Todos nos vamos a dormir pensando
que nada va a pasar hasta que nos despertamos en la mañana, pero a veces la
noche se vuelve contra nosotros y conspira con nuestros más profundos miedos. La
luz de la luna llena un recuadro de luz encima de la cama, no hay luces
prendidas y solo se escucha el tic tac del reloj. El silencio de la noche solo
se ve interrumpido por el leve silbido de la brisa de otoño contra las hojas de
los árboles. Mientras divago entre lo ocurrido en el día y las tareas del día
siguiente, me quedo dormido en tranquilidad absoluta. Los sueños se funden con
la realidad, me veo acostado en mi cama pero la angustia se apodera de mi
cuerpo mientras todo se vuelve blanco y negro. Siento una mirada fija sobre mí
desde el rincón más oscuro de la habitación. La angustia se trasforma en
parálisis total mientras la sombra empieza a tomar forma. Ojos rojo tornasol
delineados por un insondable negro aparecen junto con oscuras patas peludas.
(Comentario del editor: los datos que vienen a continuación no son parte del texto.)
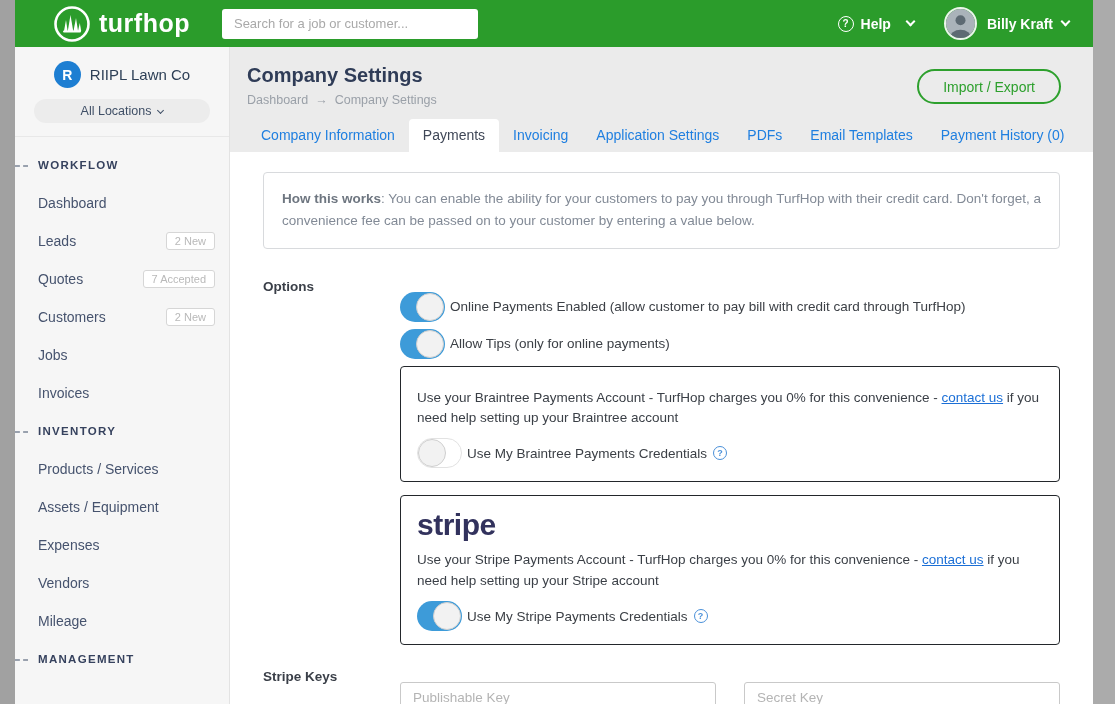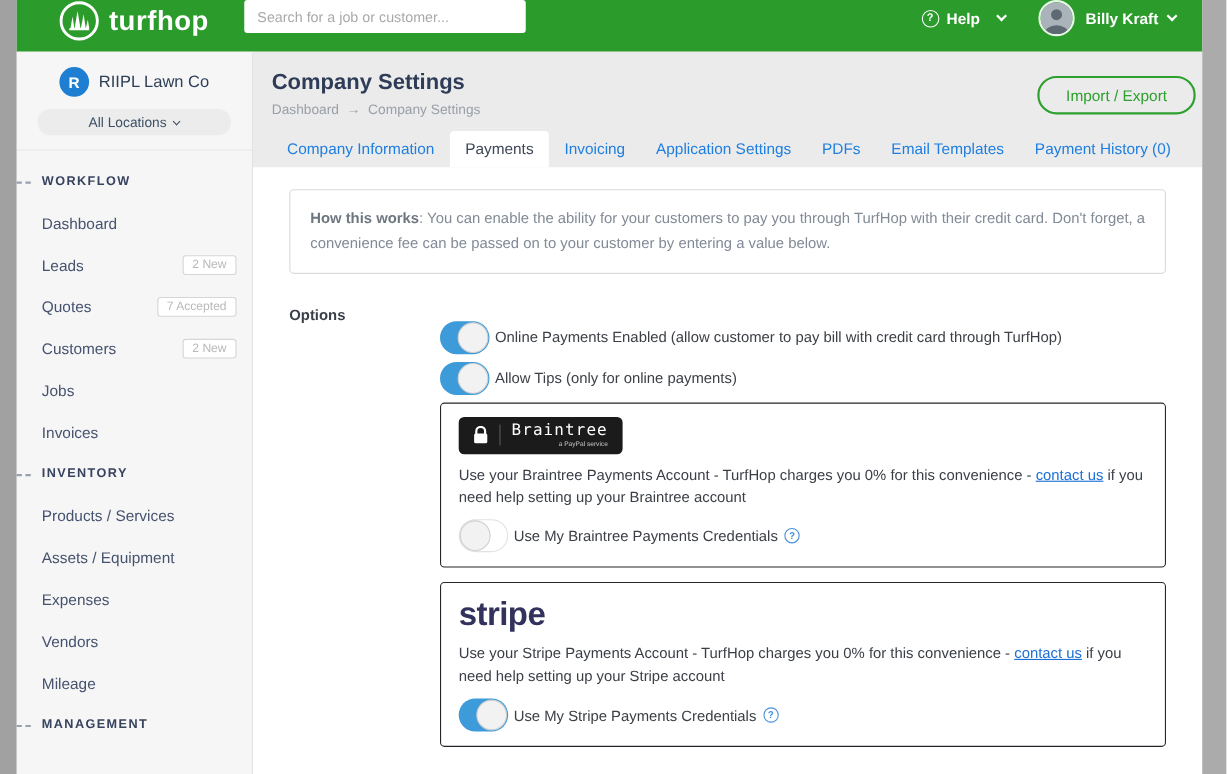--- a/index.html
+++ b/index.html
@@ -6,21 +6,21 @@
   html,body { width:1115px; height:704px; overflow:hidden; }
   body { font-family:"Liberation Sans", sans-serif; background:#ebebeb; position:relative; }
 
   .edge { position:absolute; top:0; bottom:0; z-index:50; }
   .edge-left { left:0; width:15px; background:#a1a1a1; }
   .edge-right { right:0; width:22px; background:#ababab; }
 
   .app { position:absolute; left:15px; right:22px; top:0; bottom:0; display:flex; flex-direction:column; }
 
   
-  .topbar { height:47px; background:#2b9c2b; display:flex; align-items:flex-start; padding:0 24px 0 38px; flex:none; }
+  .topbar { height:47px; background:#2b9c2b; display:flex; align-items:center; padding:0 24px 0 38px; flex:none; }
   .logo { display:flex; align-items:center; gap:8px; cursor:pointer; }
   .logo-text { color:#fff; font-size:25px; font-weight:bold; letter-spacing:0.5px; }
   .search-input { margin-left:32px; width:256px; height:30px; border:2px solid rgba(255,255,255,0.65); border-radius:3px; background:#fff; padding:0 10px; font-size:13px; color:#555; outline:none; }
   .search-input::placeholder { color:#a9a9a9; }
   .top-right { margin-left:auto; display:flex; align-items:center; color:#fff; }
   .help-btn { display:flex; align-items:center; gap:7px; font-size:14px; font-weight:bold; cursor:pointer; }
   .q-circle { width:16px; height:16px; border:1.5px solid #fff; border-radius:50%; display:inline-flex; align-items:center; justify-content:center; font-size:10px; font-weight:bold; }
   .chev { display:inline-block; width:7px; height:7px; border-right:2px solid; border-bottom:2px solid; transform:rotate(45deg); margin-left:9px; margin-top:-4px; }
   .user-menu { display:flex; align-items:center; margin-left:30px; cursor:pointer; }
   .avatar { width:33px; height:33px; border-radius:50%; overflow:hidden; border:2px solid rgba(255,255,255,0.9); flex:none; }
@@ -42,21 +42,21 @@
   .nav-section-header::before { content:""; position:absolute; left:0; top:50%; width:13px; border-top:2px dashed #99a1ae; }
   .nav-item { height:38px; display:flex; align-items:center; justify-content:space-between; padding:0 14px 0 23px; font-size:14px; color:#46536e; cursor:pointer; }
   .side-badge { border:1px solid #d6d6d6; border-radius:3px; background:#fff; padding:2px 8px; font-size:11px; color:#b9b9b9; }
 
   
   .main { flex:1; display:flex; flex-direction:column; min-width:0; background:#ebebeb; }
   .main-top { position:relative; padding:0 17px; flex:none; }
   .page-title { margin-top:17px; font-size:20px; font-weight:bold; color:#2f3c57; }
   .breadcrumb { margin-top:6px; font-size:12.5px; color:#9aa0a8; display:flex; gap:7px; }
   .breadcrumb .crumb-link { cursor:pointer; }
-  .import-btn { position:absolute; right:6px; top:22px; height:35px; padding:0 24px; border-radius:18px; border:2px solid #2da02d; background:transparent; color:#2da02d; font-size:14px; font-family:inherit; cursor:pointer; }
+  .import-btn { position:absolute; right:32px; top:22px; height:35px; padding:0 24px; border-radius:18px; border:2px solid #2da02d; background:transparent; color:#2da02d; font-size:14px; font-family:inherit; cursor:pointer; }
   .tabs { margin-top:12px; display:flex; align-items:flex-start; }
   .tab { padding:8px 14px 9px; font-size:14px; color:#1f7fe0; cursor:pointer; white-space:nowrap; }
   .tab.active { background:#fff; border-radius:4px 4px 0 0; color:#3f4757; }
 
   
   .panel { flex:1; background:#fff; padding:20px 33px 0; overflow:hidden; }
   .info-box { border:1px solid #d8dadd; border-radius:4px; padding:15px 18px; font-size:13.5px; color:#828a96; line-height:1.65; }
   .info-lead { font-weight:bold; color:#6e7680; }
 
   .form-row { display:flex; }
@@ -226,33 +226,20 @@
               <span class="toggle-label">Online Payments Enabled (allow customer to pay bill with credit card through TurfHop)</span>
             </div>
             <div class="toggle-row">
               <span class="toggle on">
                   <span class="knob"></span>
                 </span>
               <span class="toggle-label">Allow Tips (only for online payments)</span>
             </div>
 
             <div class="provider-box braintree">
-              <div class="bt-logo">
-                <span style="display:inline-flex;">
-                  <svg width="14" height="17" viewBox="0 0 14 17">
-                    <path d="M3 7.5 V5 a4 4 0 0 1 8 0 V7.5" fill="none" stroke="#fff" stroke-width="2"></path>
-                    <rect x="1" y="7" width="12" height="9" rx="1.5" fill="#fff"></rect>
-                  </svg>
-                </span>
-                <span class="bt-divider"></span>
-                <span class="bt-words">
-                  <span class="bt-name">Braintree</span>
-                  <span class="bt-sub">a PayPal service</span>
-                </span>
-              </div>
               <div class="provider-desc">
                 <span>Use your Braintree Payments Account - TurfHop charges you 0% for this convenience - </span><a class="link">contact us</a><span> if you need help setting up your Braintree account</span>
               </div>
               <div class="provider-toggle-row">
                 <span class="toggle off">
                     <span class="knob"></span>
                   </span>
                 <span class="toggle-label">Use My Braintree Payments Credentials</span>
                 <span class="q-icon">?</span>
               </div>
Una araña gigante se acerca con un paso casi imperceptible, su mirada sigue
fija en mí. Lentamente y casi en una sonrisa burlona, sus dientes se ven
iluminados cuando pasa frente a la ventana. La boca de la araña saboreando su
próxima presa babea un líquido oscuro con que el ambiente se llena de un
nauseabundo olor húmedo y acre. Siento la prisión ejercida por sus patas
alrededor de la cama y su cabeza yendo hacia mí en el último momento antes de
cerrar los ojos con terror. Los colmillos se clavan en el cuello y lentamente
pierdo el conocimiento, cuando aún queda una pequeña chispa de lucidez siento
la tela alrededor de mi cuerpo apresándome por última vez.